__EXERCISE DIRECTIONS__: Your response should be the lines from the one containing "font-size: 21px;" through the end of the material, copied exactly and with nothing added.

__PROVIDED RECORDS__:
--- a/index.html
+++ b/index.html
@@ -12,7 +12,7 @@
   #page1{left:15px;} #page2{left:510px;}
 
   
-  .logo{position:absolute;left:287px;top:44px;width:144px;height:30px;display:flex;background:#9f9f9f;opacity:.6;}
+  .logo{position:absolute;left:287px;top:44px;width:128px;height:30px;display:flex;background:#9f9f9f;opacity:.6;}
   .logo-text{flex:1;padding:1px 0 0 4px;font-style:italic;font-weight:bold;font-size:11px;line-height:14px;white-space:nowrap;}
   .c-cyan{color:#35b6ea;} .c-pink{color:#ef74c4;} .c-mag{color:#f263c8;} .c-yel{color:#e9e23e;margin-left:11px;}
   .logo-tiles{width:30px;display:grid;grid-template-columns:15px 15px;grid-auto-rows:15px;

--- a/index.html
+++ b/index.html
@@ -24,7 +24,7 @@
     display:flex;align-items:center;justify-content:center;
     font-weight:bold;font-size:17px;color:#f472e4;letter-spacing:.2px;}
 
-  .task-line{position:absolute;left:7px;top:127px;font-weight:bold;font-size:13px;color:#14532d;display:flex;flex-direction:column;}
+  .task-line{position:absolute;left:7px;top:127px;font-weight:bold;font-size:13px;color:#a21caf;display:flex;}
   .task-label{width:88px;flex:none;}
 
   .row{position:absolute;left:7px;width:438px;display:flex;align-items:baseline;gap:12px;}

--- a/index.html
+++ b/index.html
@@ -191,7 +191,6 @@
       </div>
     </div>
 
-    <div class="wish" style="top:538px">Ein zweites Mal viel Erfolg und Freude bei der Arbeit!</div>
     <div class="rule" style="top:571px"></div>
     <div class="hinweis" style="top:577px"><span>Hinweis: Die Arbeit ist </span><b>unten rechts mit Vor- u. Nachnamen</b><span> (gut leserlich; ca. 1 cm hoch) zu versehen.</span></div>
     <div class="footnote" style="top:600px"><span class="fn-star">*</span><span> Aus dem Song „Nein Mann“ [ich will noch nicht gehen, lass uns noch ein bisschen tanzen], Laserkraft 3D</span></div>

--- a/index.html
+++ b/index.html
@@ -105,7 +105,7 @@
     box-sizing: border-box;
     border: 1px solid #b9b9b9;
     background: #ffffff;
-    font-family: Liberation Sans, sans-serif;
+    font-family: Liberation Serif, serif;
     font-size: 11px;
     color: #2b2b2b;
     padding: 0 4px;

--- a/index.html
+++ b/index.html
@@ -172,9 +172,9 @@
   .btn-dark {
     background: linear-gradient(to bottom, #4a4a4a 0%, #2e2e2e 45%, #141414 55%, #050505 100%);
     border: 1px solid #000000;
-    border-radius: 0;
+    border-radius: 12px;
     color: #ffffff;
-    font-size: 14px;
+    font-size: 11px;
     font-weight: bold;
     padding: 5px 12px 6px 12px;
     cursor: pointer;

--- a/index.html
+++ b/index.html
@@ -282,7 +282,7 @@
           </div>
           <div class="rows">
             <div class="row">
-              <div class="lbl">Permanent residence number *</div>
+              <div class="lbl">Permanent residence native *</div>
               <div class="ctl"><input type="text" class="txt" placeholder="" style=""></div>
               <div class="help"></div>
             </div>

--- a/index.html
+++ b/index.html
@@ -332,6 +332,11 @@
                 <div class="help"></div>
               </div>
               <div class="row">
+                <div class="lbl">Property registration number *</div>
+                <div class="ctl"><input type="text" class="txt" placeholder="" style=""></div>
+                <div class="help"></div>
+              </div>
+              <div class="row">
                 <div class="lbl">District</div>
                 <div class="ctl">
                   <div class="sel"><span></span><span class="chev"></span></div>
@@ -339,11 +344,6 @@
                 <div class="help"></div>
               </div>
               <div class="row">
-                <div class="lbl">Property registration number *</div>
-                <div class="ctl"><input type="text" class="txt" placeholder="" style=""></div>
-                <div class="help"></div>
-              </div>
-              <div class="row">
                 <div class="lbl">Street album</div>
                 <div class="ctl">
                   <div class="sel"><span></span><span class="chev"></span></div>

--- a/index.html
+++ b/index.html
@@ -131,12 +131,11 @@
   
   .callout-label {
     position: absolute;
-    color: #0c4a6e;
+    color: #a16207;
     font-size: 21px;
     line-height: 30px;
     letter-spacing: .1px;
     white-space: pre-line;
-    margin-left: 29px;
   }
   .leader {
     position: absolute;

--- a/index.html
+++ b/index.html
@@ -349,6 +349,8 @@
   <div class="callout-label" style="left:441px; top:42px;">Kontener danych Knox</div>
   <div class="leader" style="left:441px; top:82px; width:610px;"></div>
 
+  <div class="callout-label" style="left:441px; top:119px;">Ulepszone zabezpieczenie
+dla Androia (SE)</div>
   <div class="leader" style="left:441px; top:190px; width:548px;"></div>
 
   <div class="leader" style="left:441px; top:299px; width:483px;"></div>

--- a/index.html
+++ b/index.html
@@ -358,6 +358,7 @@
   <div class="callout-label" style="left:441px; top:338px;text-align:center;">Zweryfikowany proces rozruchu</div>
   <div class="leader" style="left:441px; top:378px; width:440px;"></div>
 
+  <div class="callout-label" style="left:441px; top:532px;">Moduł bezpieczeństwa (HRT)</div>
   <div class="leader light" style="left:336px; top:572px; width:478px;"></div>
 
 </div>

__THE COMPLETED TASK__:
     font-size: 21px;
     line-height: 30px;
     letter-spacing: .1px;
     white-space: pre-line;
-    margin-left: 29px;
   }
   .leader {
     position: absolute;

--- a/index.html
+++ b/index.html
@@ -349,6 +349,8 @@
   <div class="callout-label" style="left:441px; top:42px;">Kontener danych Knox</div>
   <div class="leader" style="left:441px; top:82px; width:610px;"></div>
 
+  <div class="callout-label" style="left:441px; top:119px;">Ulepszone zabezpieczenie
+dla Androia (SE)</div>
   <div class="leader" style="left:441px; top:190px; width:548px;"></div>
 
   <div class="leader" style="left:441px; top:299px; width:483px;"></div>

--- a/index.html
+++ b/index.html
@@ -358,6 +358,7 @@
   <div class="callout-label" style="left:441px; top:338px;text-align:center;">Zweryfikowany proces rozruchu</div>
   <div class="leader" style="left:441px; top:378px; width:440px;"></div>
 
+  <div class="callout-label" style="left:441px; top:532px;">Moduł bezpieczeństwa (HRT)</div>
   <div class="leader light" style="left:336px; top:572px; width:478px;"></div>
 
 </div>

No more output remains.